The 2021 UTSA Roadrunners football team compiled a record of 12–2. They won the Conference USA West Division championship, before defeating Western Kentucky in the Conference USA Football Championship Game, 49–41, to claim the program's first conference title. UTSA ended the season at the Frisco Bowl, where they lost to San Diego State, 38–24. UTSA's offense, under Lunney, averaged 442.9 total yards, 254.3 passing yards, 188.6 rushing yards, and 37.8 points per game.

===Illinois===
In December 2021, Lunney was hired as the offensive coordinator for the Illinois Fighting Illini football team by former Arkansas head coach Bret Bielema. Illinois would finish the season 8-5 after losing to Mississippi State in the Reliaquest Bowl. Under Lunney's play-calling, Illinois' offense averaged 379.1 yards per game, 211.8 yards passing, 167.3 yards rushing, and 24.2 points per game. It was Illinois' first bowl game appearance since 2019, and their first winning season since 2011.
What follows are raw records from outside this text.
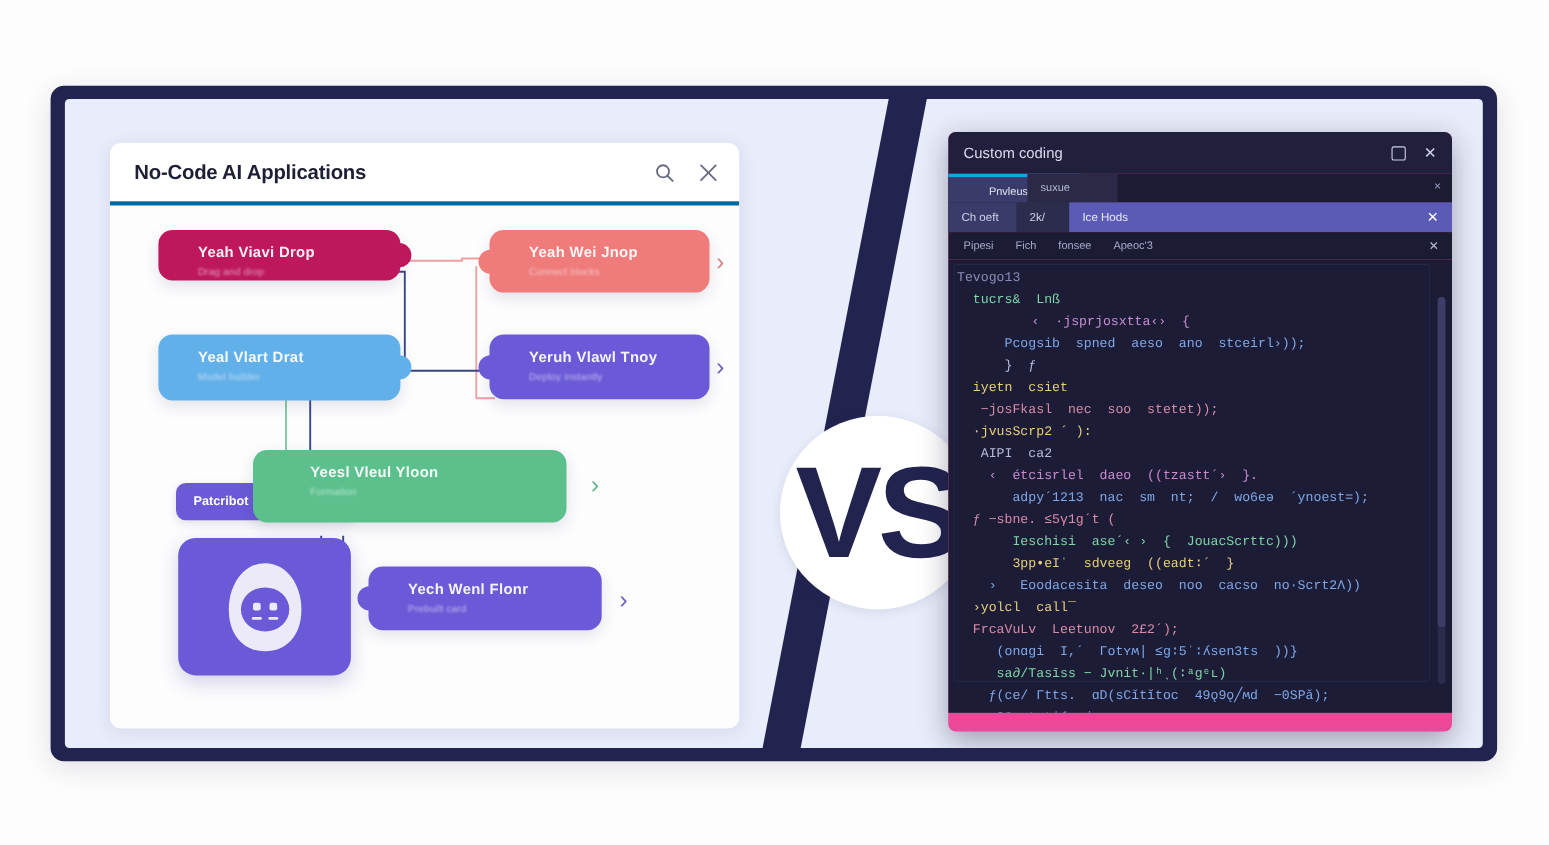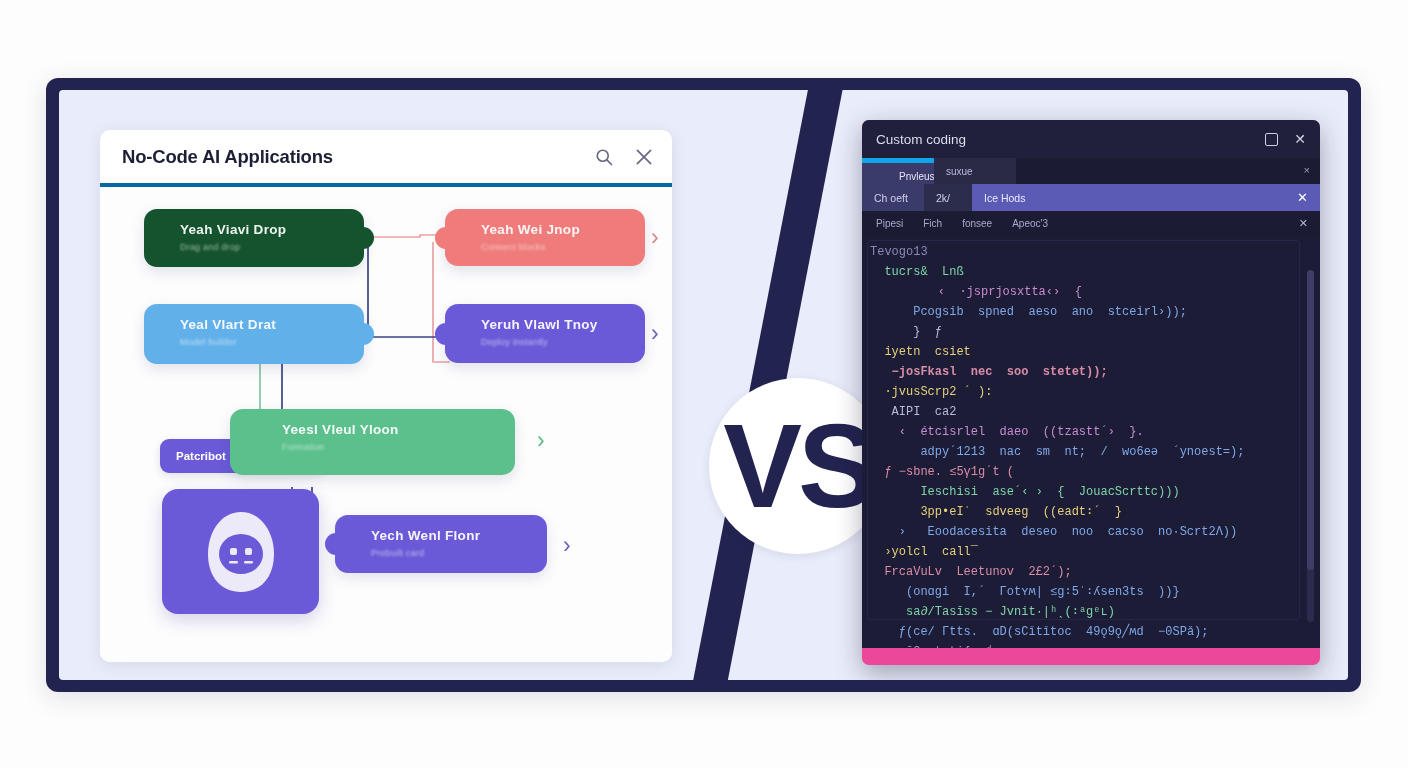"Pnvleus" .tab.active { border-top: 5px solid #0ea5e9 -> 3px solid #0ea5e9 }
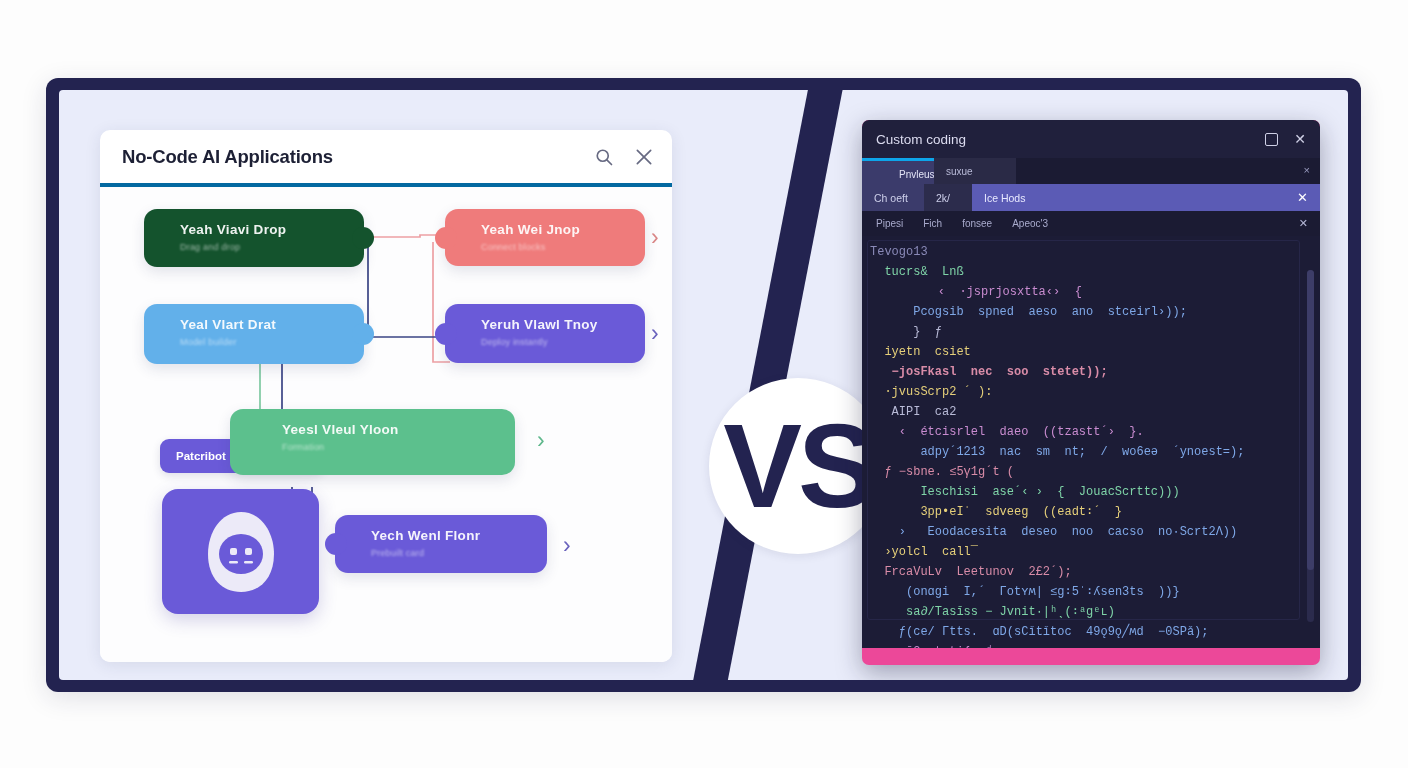"Yeah Viavi Drop" div.node { background: #14532d -> #be185d; height: 58px -> 46px }
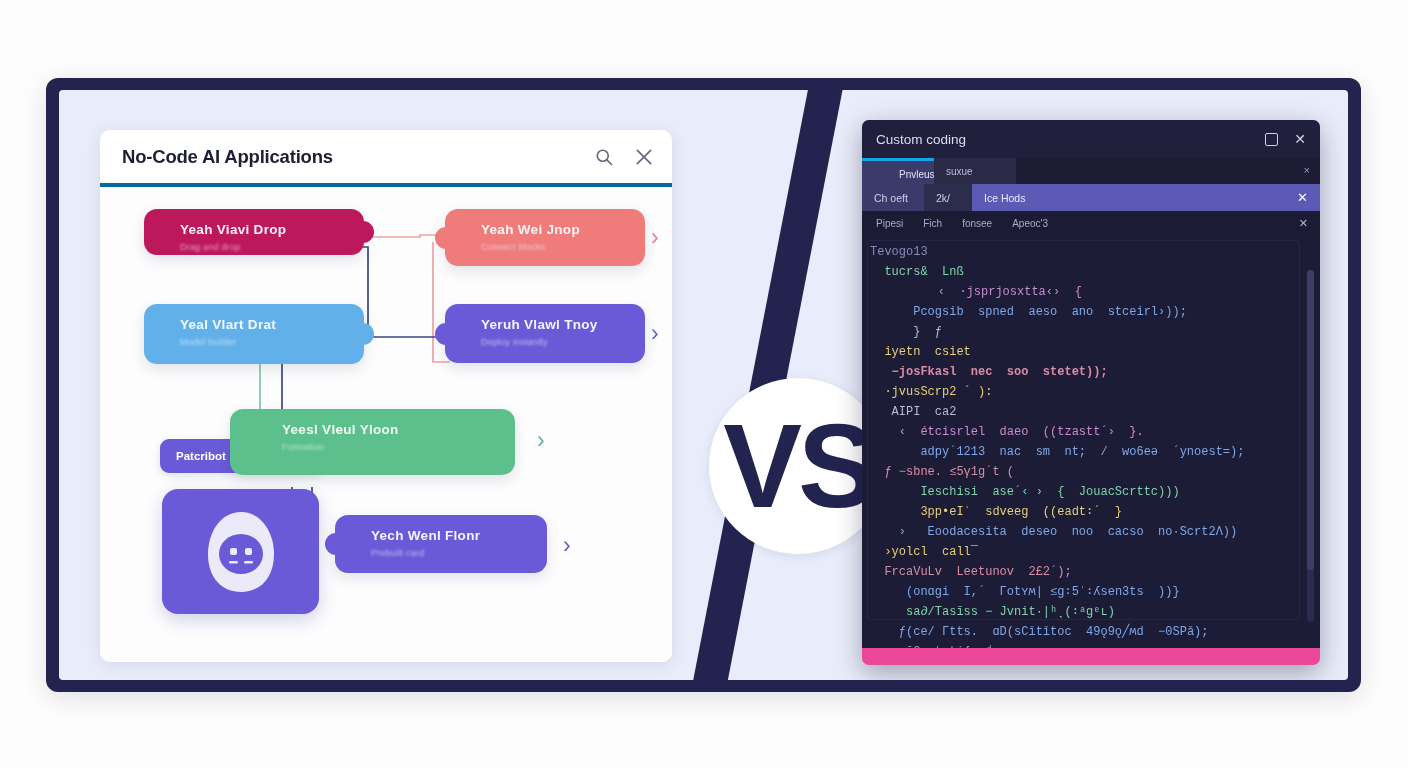"−josFkasl nec soo stetet));" div.cline { font-weight: bold -> none }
During the 2022 season, Lunney Jr. agreed to a one-year contract extension through the 2025 season, given in large part because the Illini were one of the most improved offenses in the Big Ten. The contract extension also increases Lunney's salary from $675,000 per year to $800,000 beginning in 2023 and $825,000 in each of the following two years.

After a down year in 2023 when the Illini finished 5-7, Illinois bounced back in 2024 to finish 10-3 and beat South Carolina in the 2024 Citrus Bowl. Lunney Jr's offense averaged 211.2 passing yards per game, 153.6 rushing yards per game, and 28.3 points per game.

Illinois is off to a 4-1 start to the 2025 season. Lunney Jr's offense is averaging 242.6 yards passing, 133.4 yards rushing, and 35.8 points per game.

==Head coaching record==

Year: Team; Overall; Conference; Standing; Bowl/playoffs
Arkansas Razorbacks (Southeastern Conference) (2019)
2019: Arkansas; 0–2; 0–2; 7th (Western)
Arkansas:: 0–2; 0–2
Total:: 0–2

==Personal life==
Lunney graduated from Arkansas in 1996 with a bachelor's degree in kinesiology. He and his wife, Janelle, have two sons, Luke and Levi. His grandfather, John, lettered at Arkansas from 1946-49. His father, Barry Sr., retired after 28 years as a high school football coach in Arkansas, winning eight state championships at Bentonville High School and Fort Smith Southside High School.